Before-and-after page screenshots:
——————————

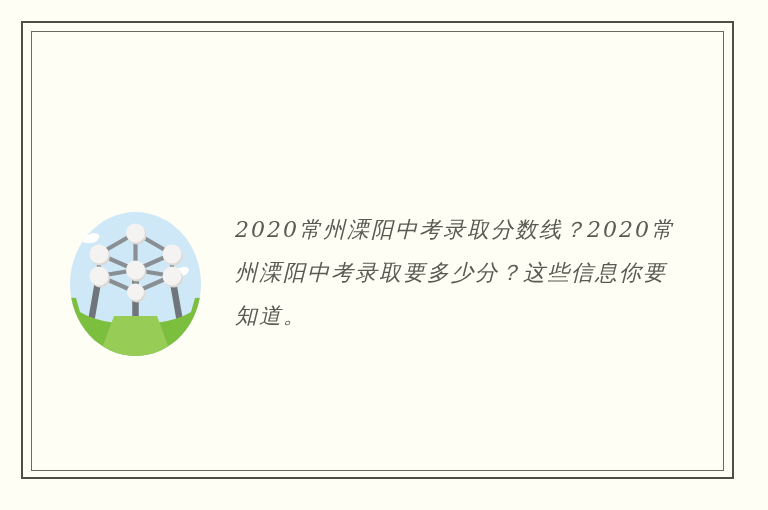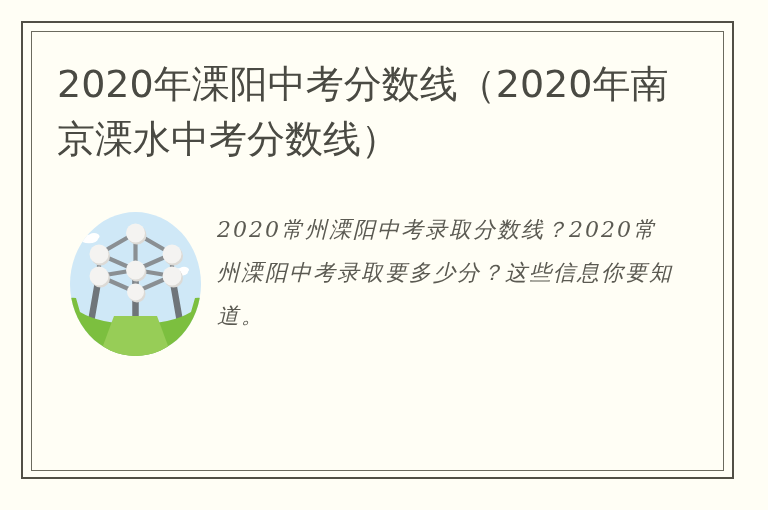--- a/index.html
+++ b/index.html
@@ -97,7 +97,6 @@
   <div class="frame-outer"></div>
   <div class="frame-inner"></div>
 
-  <div id="title">2020年溧阳中考分数线（2020年南京溧水中考分数线）</div>
 
   <div id="body-block">
 

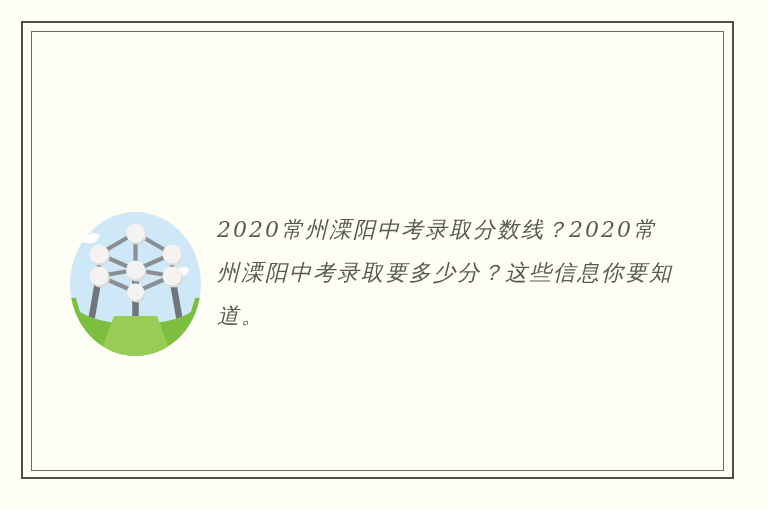--- a/index.html
+++ b/index.html
@@ -78,7 +78,7 @@
   #illustration svg { display: block; }
 
   #paragraph {
-    margin-left: 16px;
+    margin-left: 34px;
     font-size: 22px;
     line-height: 43px;
     color: #5b5a52;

——————————

WHAT YOU WILL DO: In the copy, no pictures should appear; the records themselves must be repeated exactly.

REPLY:
--- a/index.html
+++ b/index.html
@@ -97,7 +97,6 @@
   <div class="frame-outer"></div>
   <div class="frame-inner"></div>
 
-  <div id="title">2020年溧阳中考分数线（2020年南京溧水中考分数线）</div>
 
   <div id="body-block">
 

--- a/index.html
+++ b/index.html
@@ -78,7 +78,7 @@
   #illustration svg { display: block; }
 
   #paragraph {
-    margin-left: 16px;
+    margin-left: 34px;
     font-size: 22px;
     line-height: 43px;
     color: #5b5a52;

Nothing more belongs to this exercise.